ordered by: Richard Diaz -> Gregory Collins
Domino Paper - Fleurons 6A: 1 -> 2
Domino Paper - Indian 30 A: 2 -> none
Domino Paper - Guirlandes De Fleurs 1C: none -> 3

--

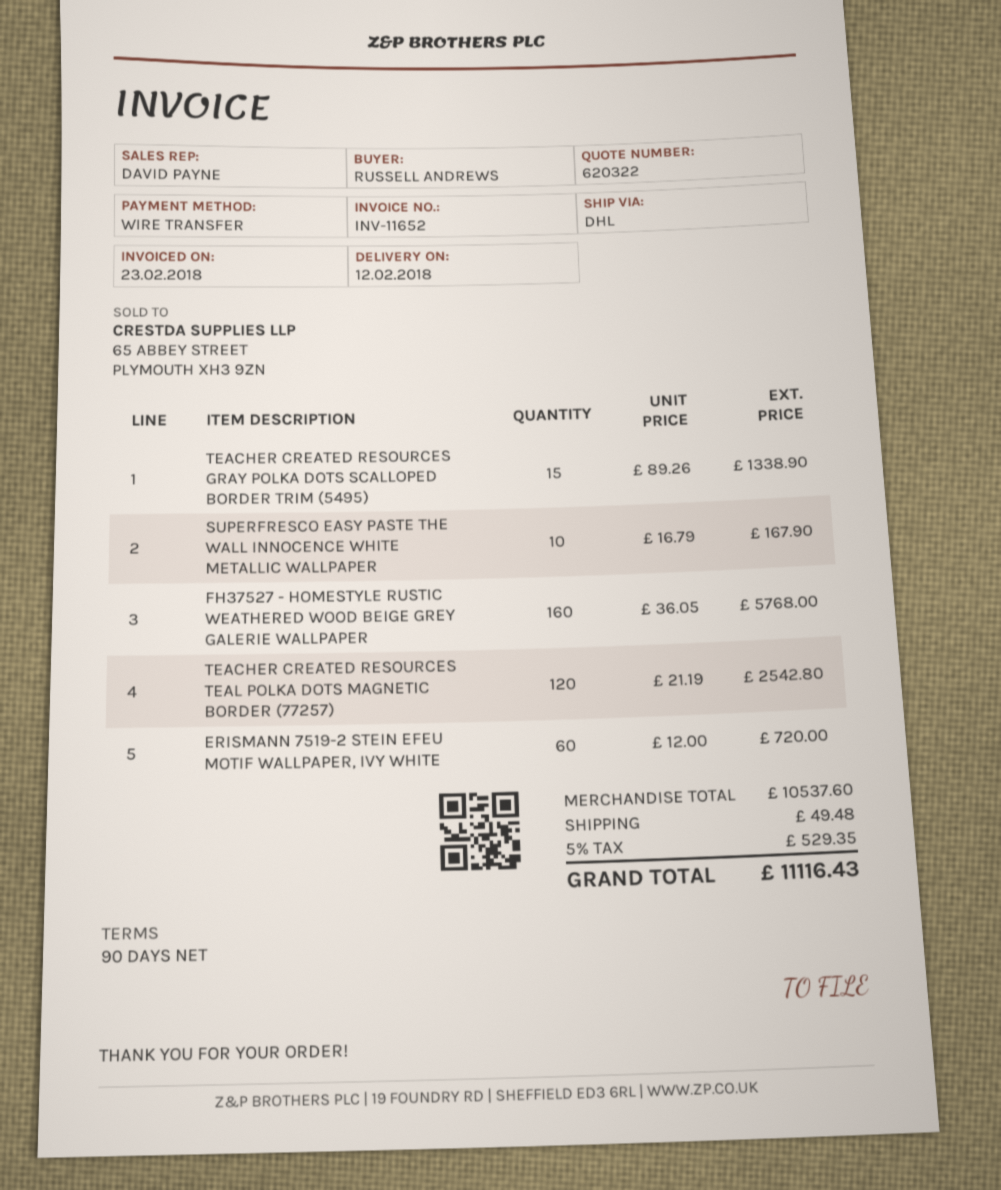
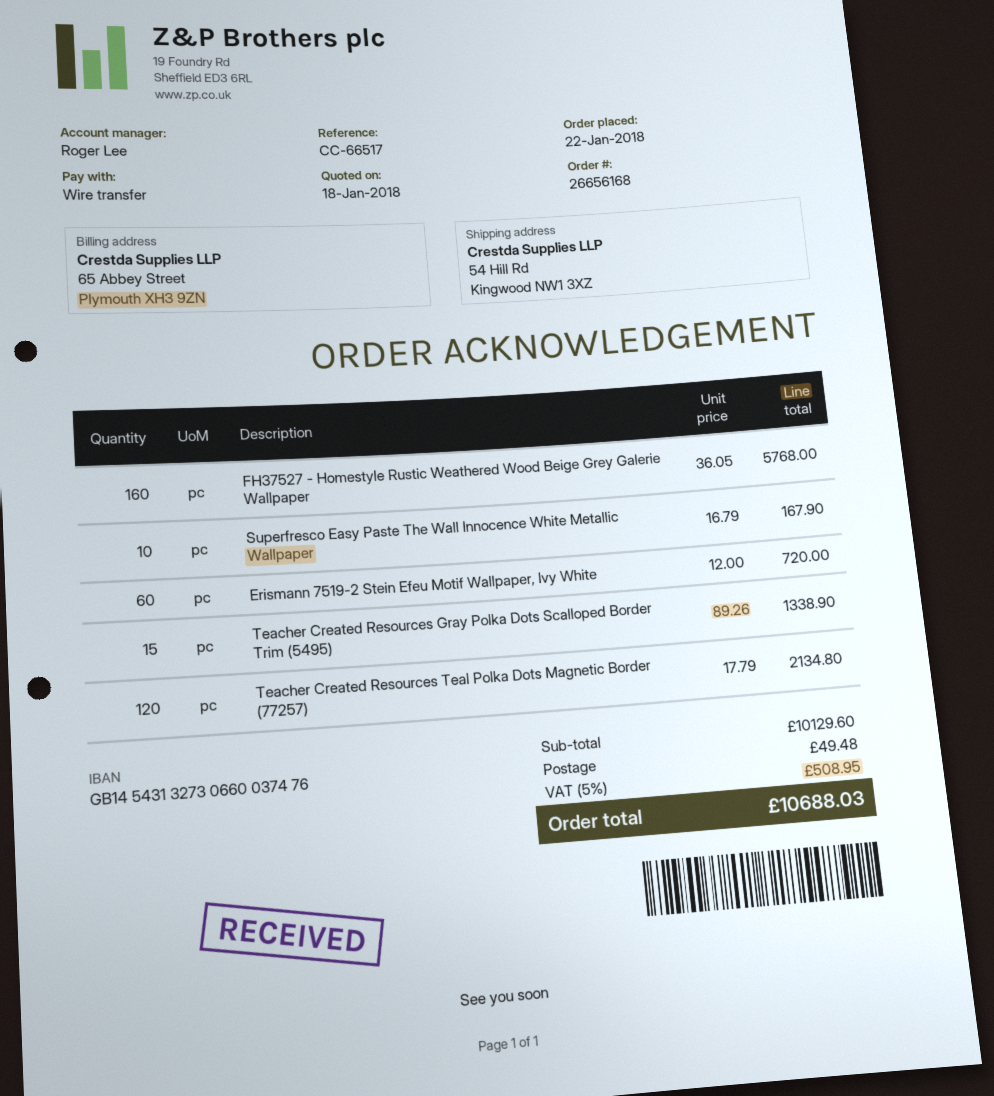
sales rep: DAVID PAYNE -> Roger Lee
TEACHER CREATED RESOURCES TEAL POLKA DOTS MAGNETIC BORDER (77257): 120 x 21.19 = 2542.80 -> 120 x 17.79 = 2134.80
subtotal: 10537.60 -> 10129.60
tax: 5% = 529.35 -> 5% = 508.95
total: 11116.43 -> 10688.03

--

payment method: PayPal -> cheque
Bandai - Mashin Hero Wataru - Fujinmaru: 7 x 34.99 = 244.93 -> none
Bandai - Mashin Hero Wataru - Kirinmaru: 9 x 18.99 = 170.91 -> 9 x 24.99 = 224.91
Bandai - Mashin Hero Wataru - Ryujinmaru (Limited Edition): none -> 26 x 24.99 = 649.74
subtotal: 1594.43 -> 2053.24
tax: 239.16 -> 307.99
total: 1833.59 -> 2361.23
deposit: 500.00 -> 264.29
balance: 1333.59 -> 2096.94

■ **WHAT YOU HAVE TO DO**
Display each line of the data where "none" occurs.

■ **EXERCISE SOLUTION**
Domino Paper - Indian 30 A: 2 -> none
Domino Paper - Guirlandes De Fleurs 1C: none -> 3
Bandai - Mashin Hero Wataru - Fujinmaru: 7 x 34.99 = 244.93 -> none
Bandai - Mashin Hero Wataru - Ryujinmaru (Limited Edition): none -> 26 x 24.99 = 649.74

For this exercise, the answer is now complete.